DIRECTIONS FOR THIS TASK
List every line below containing "text".

RECORDS TO USE

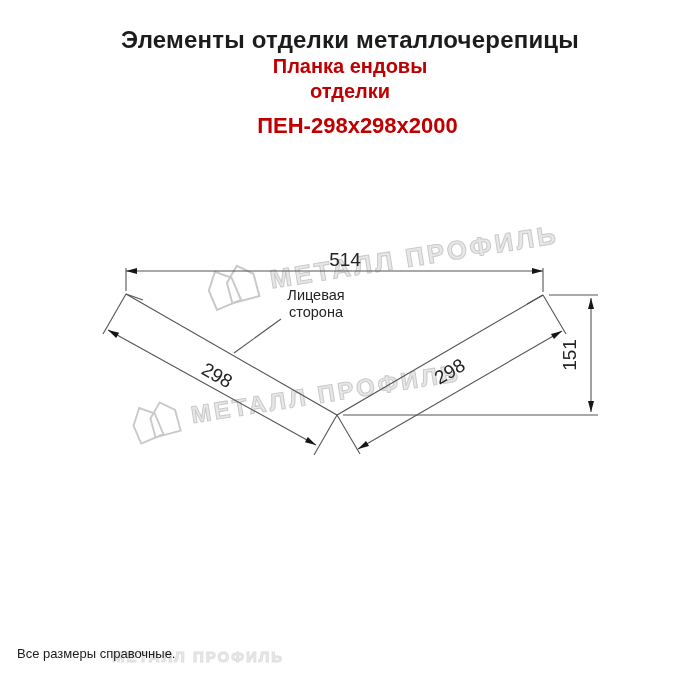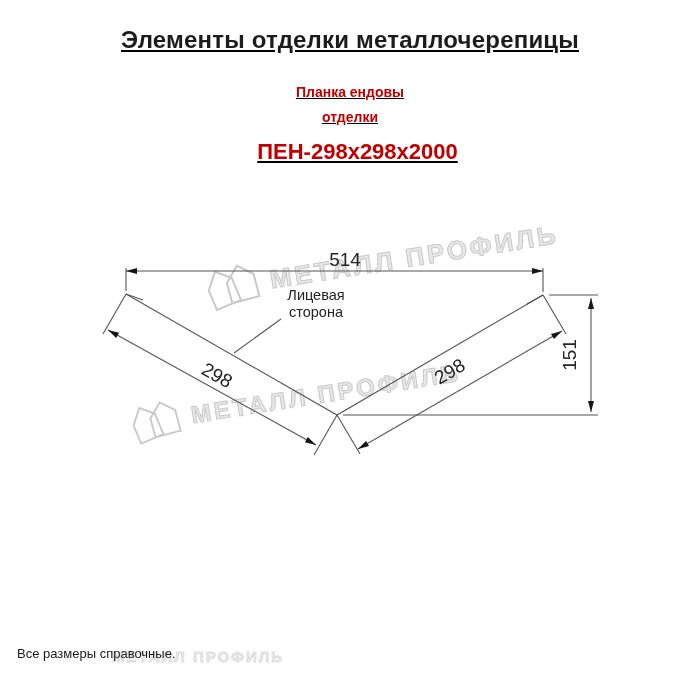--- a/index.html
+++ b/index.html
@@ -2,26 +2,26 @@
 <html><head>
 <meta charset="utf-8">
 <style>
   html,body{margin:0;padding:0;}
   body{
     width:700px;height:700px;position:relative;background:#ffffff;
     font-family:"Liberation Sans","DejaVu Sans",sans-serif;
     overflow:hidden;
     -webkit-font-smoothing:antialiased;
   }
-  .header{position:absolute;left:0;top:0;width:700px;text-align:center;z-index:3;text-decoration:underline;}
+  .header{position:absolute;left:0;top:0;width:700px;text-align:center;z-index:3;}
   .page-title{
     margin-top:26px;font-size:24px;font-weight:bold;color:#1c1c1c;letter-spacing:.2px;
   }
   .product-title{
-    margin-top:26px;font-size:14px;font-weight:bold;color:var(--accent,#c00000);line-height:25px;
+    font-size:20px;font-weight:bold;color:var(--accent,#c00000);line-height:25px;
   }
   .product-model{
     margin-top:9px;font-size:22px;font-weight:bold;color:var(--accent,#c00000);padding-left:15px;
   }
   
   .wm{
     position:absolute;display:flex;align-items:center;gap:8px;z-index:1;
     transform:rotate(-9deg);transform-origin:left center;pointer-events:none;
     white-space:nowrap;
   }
* * *
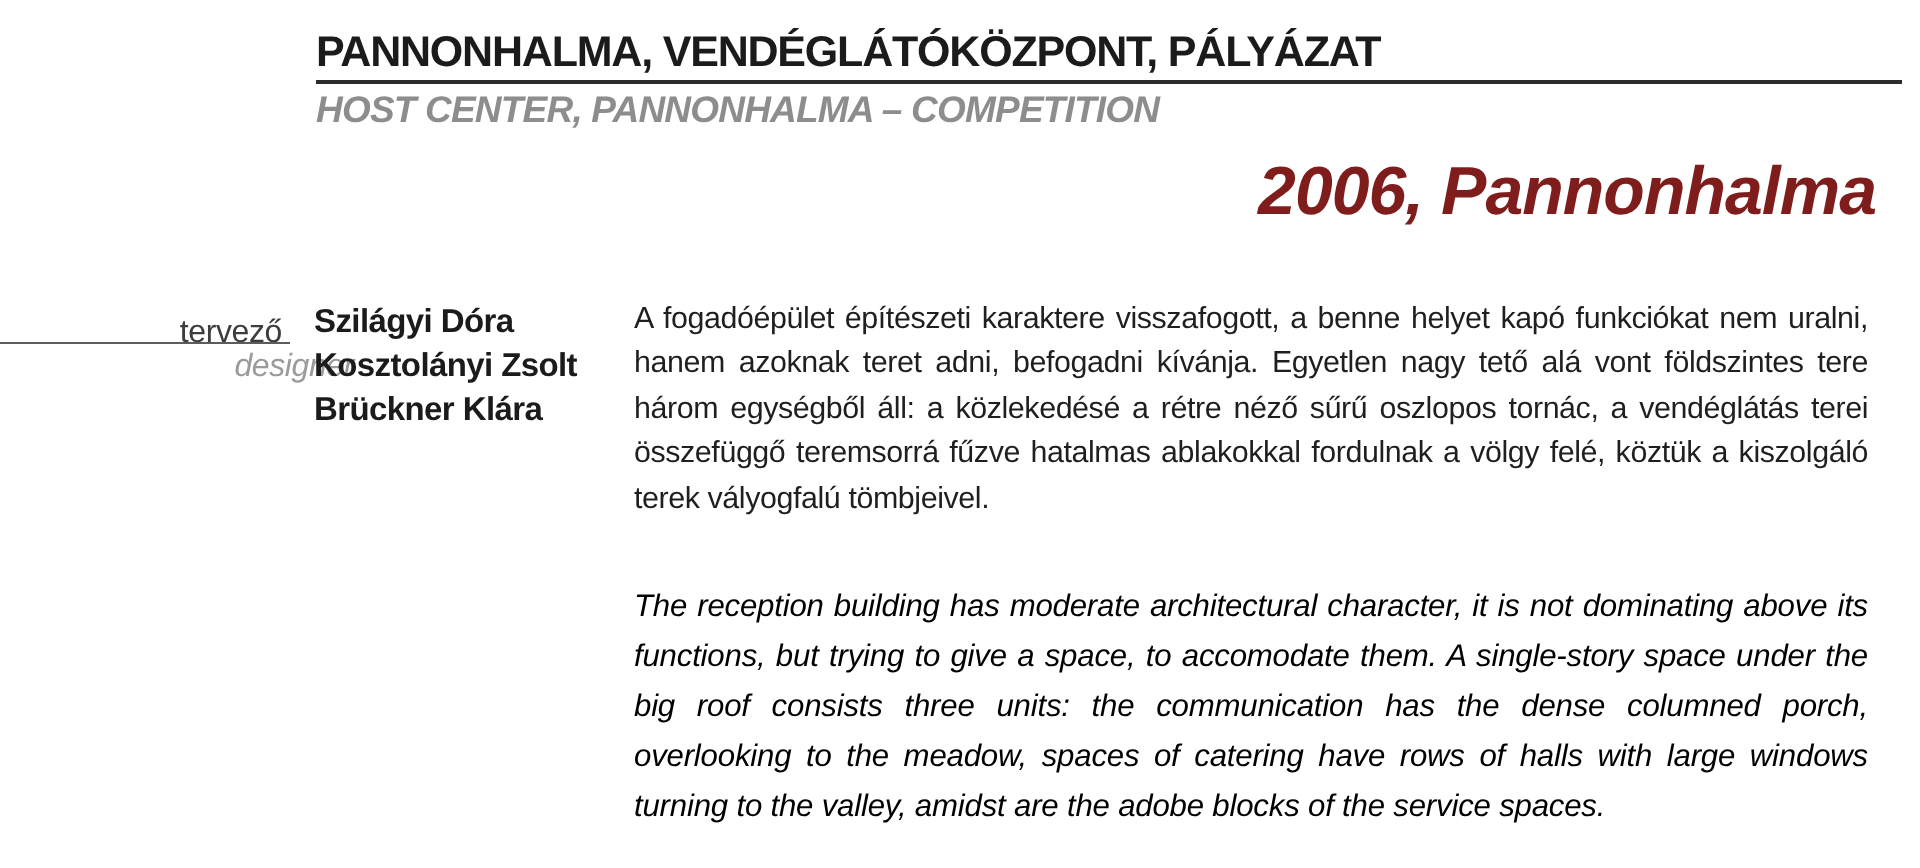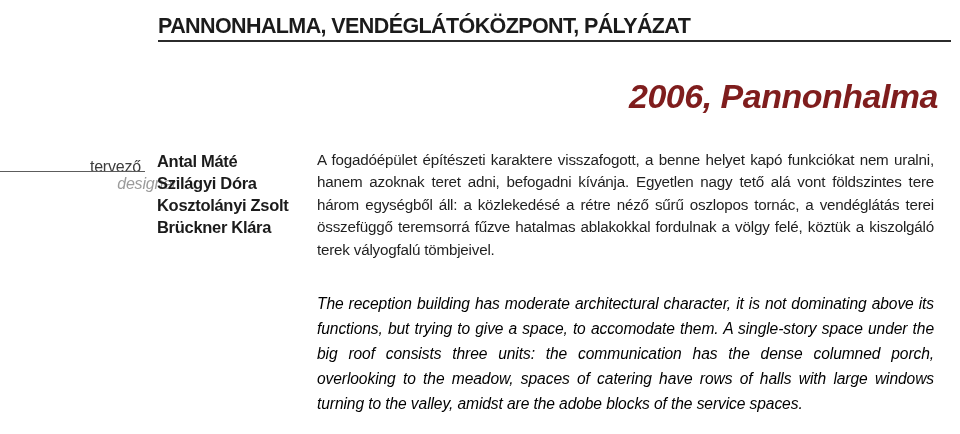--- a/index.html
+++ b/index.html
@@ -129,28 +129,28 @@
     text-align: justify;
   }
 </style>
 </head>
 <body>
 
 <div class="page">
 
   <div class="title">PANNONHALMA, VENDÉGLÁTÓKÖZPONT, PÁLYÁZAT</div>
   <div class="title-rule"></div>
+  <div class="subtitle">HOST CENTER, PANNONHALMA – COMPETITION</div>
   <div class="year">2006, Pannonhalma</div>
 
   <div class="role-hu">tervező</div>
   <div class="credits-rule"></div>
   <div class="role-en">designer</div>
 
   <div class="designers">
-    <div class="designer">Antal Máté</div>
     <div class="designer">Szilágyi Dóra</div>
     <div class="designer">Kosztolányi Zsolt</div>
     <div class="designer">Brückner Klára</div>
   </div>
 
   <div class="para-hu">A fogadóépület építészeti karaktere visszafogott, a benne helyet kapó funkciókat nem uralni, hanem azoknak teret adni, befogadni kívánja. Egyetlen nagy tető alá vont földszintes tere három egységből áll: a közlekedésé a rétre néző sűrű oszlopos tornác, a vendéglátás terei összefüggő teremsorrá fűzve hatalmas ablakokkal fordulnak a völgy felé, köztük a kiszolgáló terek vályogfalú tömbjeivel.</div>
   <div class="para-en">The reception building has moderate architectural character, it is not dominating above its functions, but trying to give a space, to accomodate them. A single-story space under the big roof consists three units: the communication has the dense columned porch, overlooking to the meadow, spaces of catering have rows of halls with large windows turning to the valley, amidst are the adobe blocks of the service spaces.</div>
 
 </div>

ANSWER TO THE PROBLEM
-  .header{position:absolute;left:0;top:0;width:700px;text-align:center;z-index:3;text-decoration:underline;}
+  .header{position:absolute;left:0;top:0;width:700px;text-align:center;z-index:3;}
     text-align: justify;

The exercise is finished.